The following actions on expression trees are used as mutations:
- Mutation of the numeric value 2 * x → 2.23 * x
- Mutation of the variable 2 * (x + y) * x → 2 * (x + y) * y
- Mutation of the unary operator sin (x) * y → cos (x) * y
- Mutation of the binary operator x + y → xy
- Mutation of a subexpression (subtree of an expression tree) 2 * (x + y) → 2 * sin (x)
Add concurrency
Of course, I would like to add the ability to parallelize this system for functioning on several machines. In this case, OpenMP had to be abandoned for precisely this reason (it is necessary to run on several machines), MPI - on another: I would like the compute nodes to be added / fail / shut down while the entire system is running, and the system continued would function. This can be achieved by creating such a “topology”, which is used in p2p. One node knows about several neighbors, exchanges only with them. Of course, it looks like a bicycle, but to check the very possibility of paralleling this model - just right.
It now remains to figure out how to organize this most distributed immune system, given that data transmission over the network is not very fast, so the interaction between the nodes at each iteration is excluded. The biological immune system can be considered distributed (to some extent) - cells are distributed throughout the body. Therefore, in our model, you can simply add the exchange of the best lymphocytes between two nodes every N iterations.
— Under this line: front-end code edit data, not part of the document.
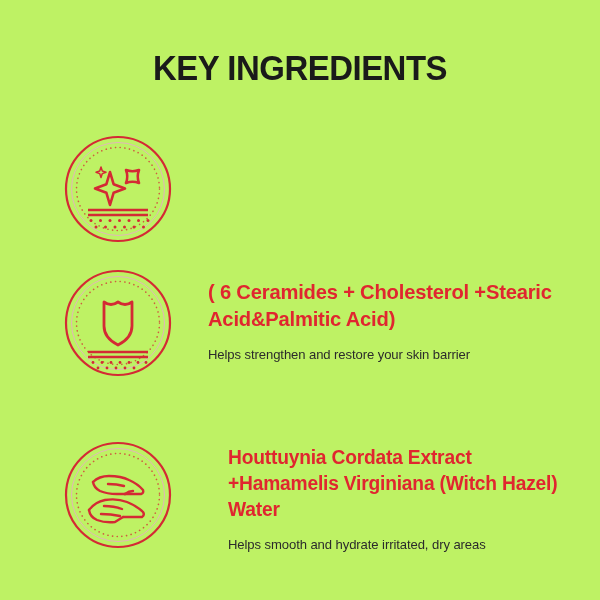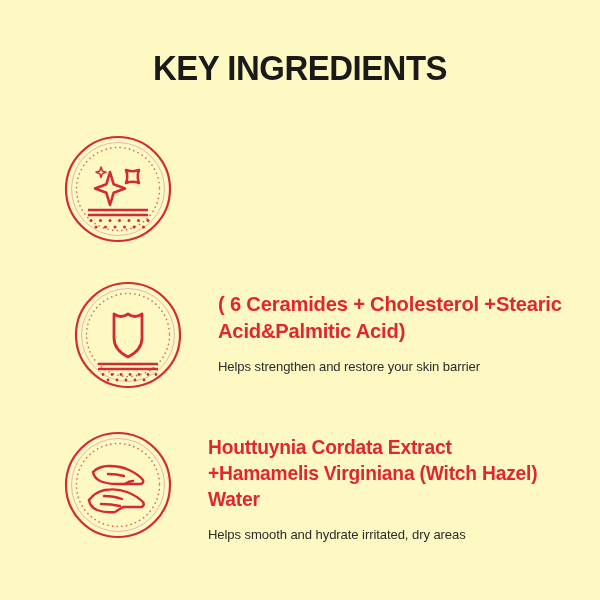"KEY INGREDIENTS" .page { background: #fef9c3 -> #bef264 }
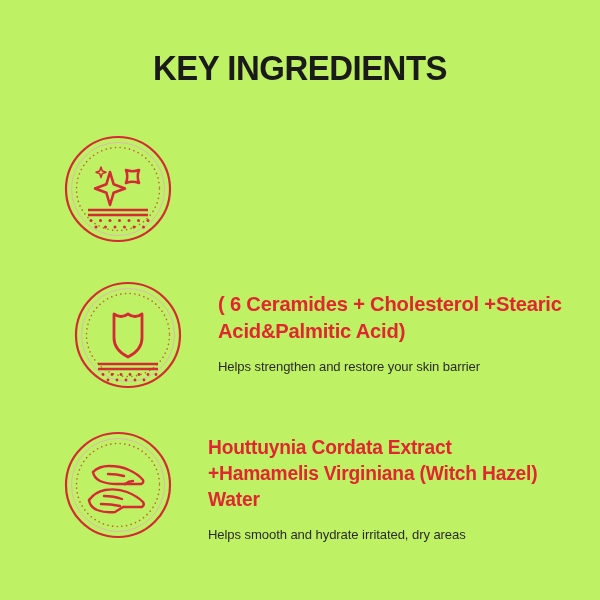"( 6 Ceramides + Cholesterol" #row-1 { justify-content: center -> none; top: 280px -> 268px }
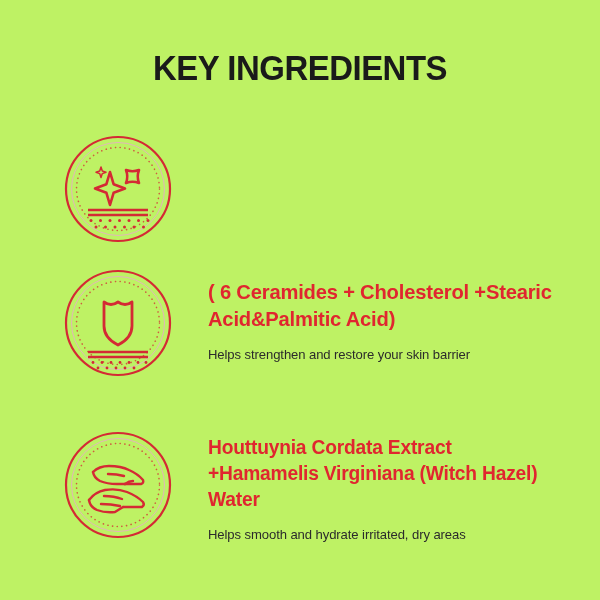"Houttuynia Cordata Extract +Hamamelis" #row-2 { justify-content: none -> space-between; top: 430px -> 440px }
And, of course, not with the same thing, but with different ones. Thus, the parallel version of our algorithm will take the following form:

Fig. 3
If we draw analogies with genetic algorithms, then such distribution is similar to the island model - when individual populations exchange specially selected individuals.
Implementation and code
I am not a Python programmer (but very much C #), but Python is close to me and I really like it, I handed in tasks for numerical methods (thanks to numpy, scipy, matplotlib), wrote scripts for myself. I read a couple of books (Lutz, Dive into python), PEP-8, of course, but I think that the code for good Python programmers does not look very appetizing. By the time it came out about as much as I would write it in C #. I used unittest, for testing there are scripts main.py, local_node.py and local_server.py. All comments / additions / tips are very welcome, I would like to get at least some feedback.
Project on GithubThis is how the program works (for the function x * x + sin (sin (x)) * x * y, the function values ​​are given at 100 points, 4 computing nodes, 200 iterations of the algorithm, exchange after every 30 iterations):

Fig. four
Literature and links
1) Artificial immune systems and their application / [ed. Dasgupta] - M .: Fizmatlit 2006 - 344 p.
2) Colin G. Johnson Artificial Immune Systems Programming for Symbolic Regression / Colin G. Johnson // Genetic Programming: 6th European Conference. - 2003. - P. 345–353 - ISBN = 3-540-00971-X
PS Sorry if the text is a bit muddled, in some way it is an attempt to prepare for defense - to collect thoughts, to tell about the work done.